Evidentemente, mantenía el tipo. Su aspecto externo era el del hombre firme que lo controla todo. Aun así, lo conozco mejor que la mayoría, y bajo su aparente calma pude ver que Reynaud estaba muy inquieto. Para empezar, llevaba el alzacuello torcido. El alzacuello de un sacerdote se sujeta por atrás…, en este caso, con un pequeño clip. El de Reynaud se había deslizado hacia un lado y se veía claramente el clip. Para un hombre tan meticuloso como él, eso no era ninguna trivialidad.

¿Qué era lo que decía Armande?

«Lansquenet te necesitará de nuevo. Sin embargo, no puedo contar con que sea nuestro terco curé…».

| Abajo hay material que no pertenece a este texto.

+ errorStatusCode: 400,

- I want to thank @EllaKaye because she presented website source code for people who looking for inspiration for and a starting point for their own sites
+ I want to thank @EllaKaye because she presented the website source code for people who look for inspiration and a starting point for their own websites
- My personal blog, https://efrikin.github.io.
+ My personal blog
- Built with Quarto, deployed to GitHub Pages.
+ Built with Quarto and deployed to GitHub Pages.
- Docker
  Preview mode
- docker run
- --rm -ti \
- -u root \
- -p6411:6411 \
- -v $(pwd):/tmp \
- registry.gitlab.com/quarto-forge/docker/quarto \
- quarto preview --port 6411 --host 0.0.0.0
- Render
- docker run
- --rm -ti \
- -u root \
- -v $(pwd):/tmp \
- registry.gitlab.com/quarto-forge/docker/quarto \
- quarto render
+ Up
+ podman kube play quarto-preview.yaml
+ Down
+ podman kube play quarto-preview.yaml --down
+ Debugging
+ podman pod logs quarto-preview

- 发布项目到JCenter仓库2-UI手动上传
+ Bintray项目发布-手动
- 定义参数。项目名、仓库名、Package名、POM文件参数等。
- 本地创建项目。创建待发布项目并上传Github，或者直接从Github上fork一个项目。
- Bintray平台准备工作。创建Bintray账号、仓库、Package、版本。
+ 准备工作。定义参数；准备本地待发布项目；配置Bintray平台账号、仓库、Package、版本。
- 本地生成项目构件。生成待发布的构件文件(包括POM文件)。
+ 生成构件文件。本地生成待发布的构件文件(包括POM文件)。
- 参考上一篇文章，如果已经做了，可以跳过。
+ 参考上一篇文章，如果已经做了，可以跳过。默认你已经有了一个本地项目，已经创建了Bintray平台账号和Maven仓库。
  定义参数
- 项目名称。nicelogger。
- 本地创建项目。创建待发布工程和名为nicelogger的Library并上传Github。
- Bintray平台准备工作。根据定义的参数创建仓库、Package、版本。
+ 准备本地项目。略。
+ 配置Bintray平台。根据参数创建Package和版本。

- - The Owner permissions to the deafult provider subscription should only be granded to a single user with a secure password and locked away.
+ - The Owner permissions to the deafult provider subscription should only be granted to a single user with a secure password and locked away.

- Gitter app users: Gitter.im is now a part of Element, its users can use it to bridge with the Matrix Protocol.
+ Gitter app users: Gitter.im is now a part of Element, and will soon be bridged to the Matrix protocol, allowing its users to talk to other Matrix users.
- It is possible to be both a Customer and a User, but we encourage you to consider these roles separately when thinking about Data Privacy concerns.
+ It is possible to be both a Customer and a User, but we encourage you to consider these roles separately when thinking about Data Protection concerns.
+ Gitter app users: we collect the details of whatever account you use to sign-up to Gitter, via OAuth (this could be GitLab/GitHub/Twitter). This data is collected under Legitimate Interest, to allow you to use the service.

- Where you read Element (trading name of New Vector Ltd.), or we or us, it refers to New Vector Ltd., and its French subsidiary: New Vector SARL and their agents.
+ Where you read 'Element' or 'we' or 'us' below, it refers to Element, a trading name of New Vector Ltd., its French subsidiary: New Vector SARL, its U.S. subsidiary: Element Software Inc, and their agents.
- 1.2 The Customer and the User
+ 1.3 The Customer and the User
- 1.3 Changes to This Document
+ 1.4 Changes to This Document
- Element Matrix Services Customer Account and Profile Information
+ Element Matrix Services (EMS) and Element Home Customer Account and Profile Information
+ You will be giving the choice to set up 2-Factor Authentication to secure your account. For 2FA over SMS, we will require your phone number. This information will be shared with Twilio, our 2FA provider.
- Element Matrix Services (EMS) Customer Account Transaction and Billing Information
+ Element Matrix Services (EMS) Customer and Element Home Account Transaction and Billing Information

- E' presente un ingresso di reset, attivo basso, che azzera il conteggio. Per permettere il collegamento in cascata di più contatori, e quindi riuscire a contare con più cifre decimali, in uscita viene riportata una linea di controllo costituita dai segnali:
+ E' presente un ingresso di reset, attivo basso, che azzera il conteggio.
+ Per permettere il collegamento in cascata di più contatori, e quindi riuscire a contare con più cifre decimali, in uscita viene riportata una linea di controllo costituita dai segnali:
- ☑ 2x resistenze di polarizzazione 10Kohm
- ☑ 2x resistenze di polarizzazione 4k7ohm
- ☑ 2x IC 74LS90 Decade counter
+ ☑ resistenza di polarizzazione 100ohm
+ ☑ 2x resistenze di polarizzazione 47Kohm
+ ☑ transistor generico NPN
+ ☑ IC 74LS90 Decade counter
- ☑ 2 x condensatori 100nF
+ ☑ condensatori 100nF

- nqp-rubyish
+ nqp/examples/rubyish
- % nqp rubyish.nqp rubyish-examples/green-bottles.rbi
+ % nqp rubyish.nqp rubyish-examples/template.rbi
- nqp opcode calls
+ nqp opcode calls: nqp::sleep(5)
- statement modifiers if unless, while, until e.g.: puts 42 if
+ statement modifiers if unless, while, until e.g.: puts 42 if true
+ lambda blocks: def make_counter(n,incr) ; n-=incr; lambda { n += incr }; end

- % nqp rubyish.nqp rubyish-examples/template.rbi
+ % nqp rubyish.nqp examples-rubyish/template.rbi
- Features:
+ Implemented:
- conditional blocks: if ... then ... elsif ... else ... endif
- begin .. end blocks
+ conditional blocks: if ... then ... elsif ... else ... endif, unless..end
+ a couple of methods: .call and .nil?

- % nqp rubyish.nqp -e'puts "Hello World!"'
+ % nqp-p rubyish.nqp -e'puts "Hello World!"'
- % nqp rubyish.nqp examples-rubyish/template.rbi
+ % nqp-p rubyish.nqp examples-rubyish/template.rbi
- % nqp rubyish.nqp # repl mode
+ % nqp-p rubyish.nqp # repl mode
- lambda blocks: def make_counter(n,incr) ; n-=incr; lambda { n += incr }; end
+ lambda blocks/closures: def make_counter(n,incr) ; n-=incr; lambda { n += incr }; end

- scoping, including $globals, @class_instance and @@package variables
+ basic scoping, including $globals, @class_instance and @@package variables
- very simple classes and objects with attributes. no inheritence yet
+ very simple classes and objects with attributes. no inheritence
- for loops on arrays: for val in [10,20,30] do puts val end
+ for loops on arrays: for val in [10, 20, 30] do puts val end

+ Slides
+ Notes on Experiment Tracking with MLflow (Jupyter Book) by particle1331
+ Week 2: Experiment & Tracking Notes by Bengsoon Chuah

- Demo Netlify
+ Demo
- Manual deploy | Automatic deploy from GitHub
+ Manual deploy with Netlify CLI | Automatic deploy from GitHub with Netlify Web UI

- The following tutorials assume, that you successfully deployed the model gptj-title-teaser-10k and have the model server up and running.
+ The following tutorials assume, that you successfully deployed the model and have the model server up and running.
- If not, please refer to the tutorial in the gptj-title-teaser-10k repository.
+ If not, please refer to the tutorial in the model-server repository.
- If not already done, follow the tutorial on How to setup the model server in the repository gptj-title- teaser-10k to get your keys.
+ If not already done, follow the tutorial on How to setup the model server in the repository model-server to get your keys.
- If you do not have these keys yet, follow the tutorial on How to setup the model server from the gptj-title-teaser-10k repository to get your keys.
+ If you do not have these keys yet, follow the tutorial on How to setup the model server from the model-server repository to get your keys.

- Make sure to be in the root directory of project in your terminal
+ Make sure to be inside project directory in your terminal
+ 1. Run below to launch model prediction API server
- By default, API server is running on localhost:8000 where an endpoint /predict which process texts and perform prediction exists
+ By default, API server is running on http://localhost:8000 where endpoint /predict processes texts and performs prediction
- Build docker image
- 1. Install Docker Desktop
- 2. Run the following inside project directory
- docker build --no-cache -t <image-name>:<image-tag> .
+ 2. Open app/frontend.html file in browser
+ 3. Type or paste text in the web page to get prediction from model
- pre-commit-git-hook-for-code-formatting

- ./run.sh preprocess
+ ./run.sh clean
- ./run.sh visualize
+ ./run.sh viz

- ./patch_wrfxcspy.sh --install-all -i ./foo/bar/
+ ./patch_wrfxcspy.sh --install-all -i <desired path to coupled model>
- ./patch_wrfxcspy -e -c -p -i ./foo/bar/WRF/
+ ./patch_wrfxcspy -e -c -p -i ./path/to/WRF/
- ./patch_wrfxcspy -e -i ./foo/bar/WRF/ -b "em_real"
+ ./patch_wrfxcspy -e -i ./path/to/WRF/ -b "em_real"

Y luego estaban los colores en sí mismos: una pomposa confusión de verdes y grises, teñida por el escarlata de la angustia. Y su mirada: el estudiado vacío del hombre que no sabe cómo pedir ayuda. En pocas palabras: parecía como si Reynaud estuviera al borde de un precipicio, y entonces supe que no podía irme hasta averiguar qué estaba ocurriendo.

Y recuerda: todo vuelve.

Escuché la voz de Armande en mi cabeza con toda claridad. Llevaba ocho años muerta, y a pesar de ello sigue sonando tan terca como cuando estaba viva; terca, sabia y traviesa. No tiene sentido luchar contra los muertos; sus voces son implacables.

Sonreí y dije:

Monsieur le Curé.

Y entonces me preparé para capear el temporal.